ICC Award in favour of Statoil upheld by Commercial Court

2 April, 2014

Toby Landau QC and Jessica Wells, instructed by Kieron O’Callaghan and Ben Hornan of Hogan Lovells London, represented Norwegian state oil company Statoil in the defence of the application by the Algerian state oil company Sonatrach to set aside an ICC award. Mr Justice Flaux dismissed the application in the English Commercial Court and upheld the award, issued in April last year by a London-seated tribunal, worth US$536 million in favour of Statoil.

The arbitration which was brought in 2010 related to a 2008 contract under which Statoil agreed to purchase liquefied natural gas (LNG) from Sonatrach and sell an equivalent quantity of natural gas to Sonatrach in return. However, Sonatrach did not ultimately provide the LNG or purchase the natural gas under the contract, claiming that it had not received the necessary approval of the contract terms from the Algerian government.
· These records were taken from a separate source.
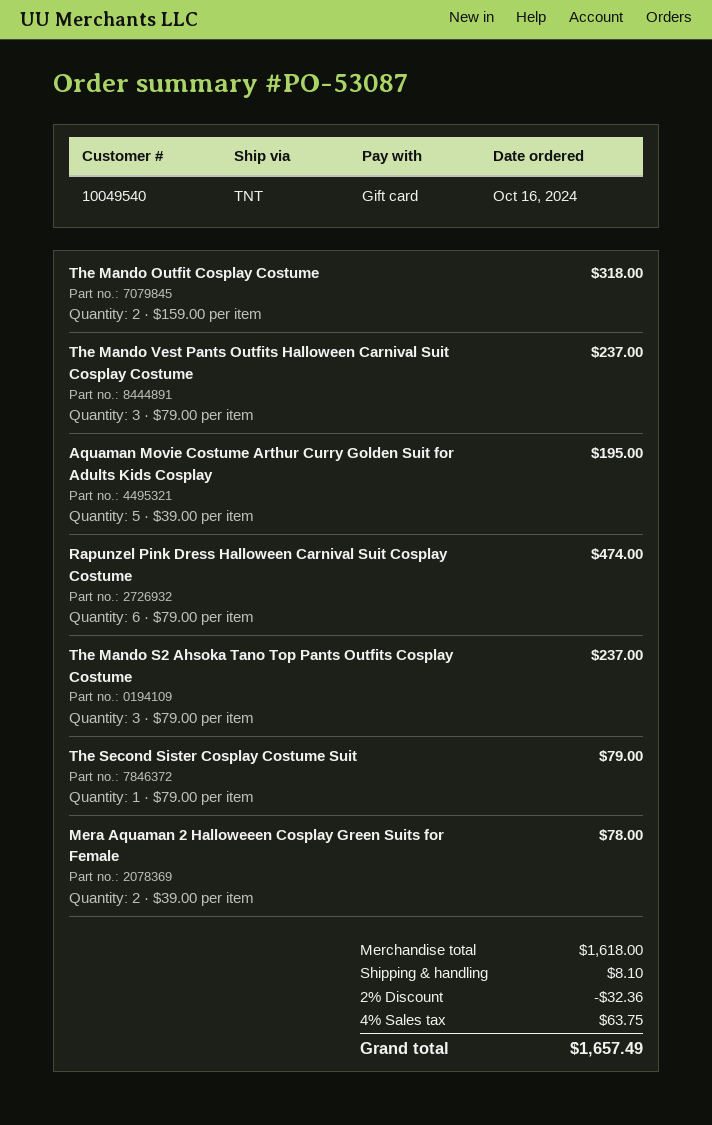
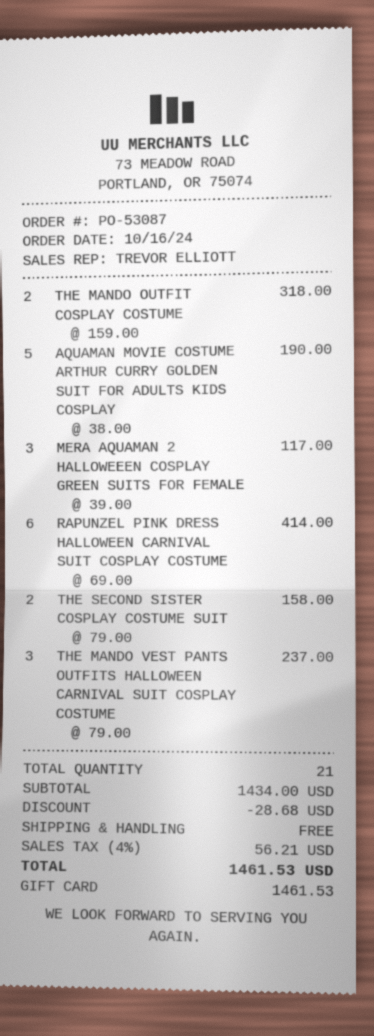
Aquaman Movie Costume Arthur Curry Golden Suit for Adults Kids Cosplay: 5 x 39.00 = 195.00 -> 5 x 38.00 = 190.00
Rapunzel Pink Dress Halloween Carnival Suit Cosplay Costume: 6 x 79.00 = 474.00 -> 6 x 69.00 = 414.00
The Mando S2 Ahsoka Tano Top Pants Outfits Cosplay Costume: 3 x 79.00 = 237.00 -> none
The Second Sister Cosplay Costume Suit: 1 x 79.00 = 79.00 -> 2 x 79.00 = 158.00
Mera Aquaman 2 Halloweeen Cosplay Green Suits for Female: 2 x 39.00 = 78.00 -> 3 x 39.00 = 117.00
subtotal: 1618.00 -> 1434.00
discount: 32.36 -> 28.68
shipping: 8.10 -> 0.00
tax: 4% = 63.75 -> 4% = 56.21
total: 1657.49 -> 1461.53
The arbitral tribunal upheld Statoil’s claim, holding that only the government’s approval of the contract’s heads of agreement had been necessary, not of its detailed terms, and that the government had been informed about the contract and did not object to its terms.

Sonatrach applied for the award to be set aside under s.68 of the Arbitration Act 1996, on the basis that the Tribunal had failed to conduct the proceedings in accordance with its mandatory duty as a matter of English law, in particular having failed to make any reference to key evidence, and having mischaracterised other parts of the evidential record. But Flaux J ruled, “Upon close analysis, the claimants’ real complaint is that they consider the tribunal reached the wrong result.”

The Court also rejected an argument from Sonatrach that the Tribunal had improperly delegated authority to its administrative secretary, who had prepared notes used in the Tribunal’s deliberations. The Tribunal had declined to produce the notes by reason of the secrecy of the deliberations, but Chairman Tercier asserted that the secretary had not exceeded her authority.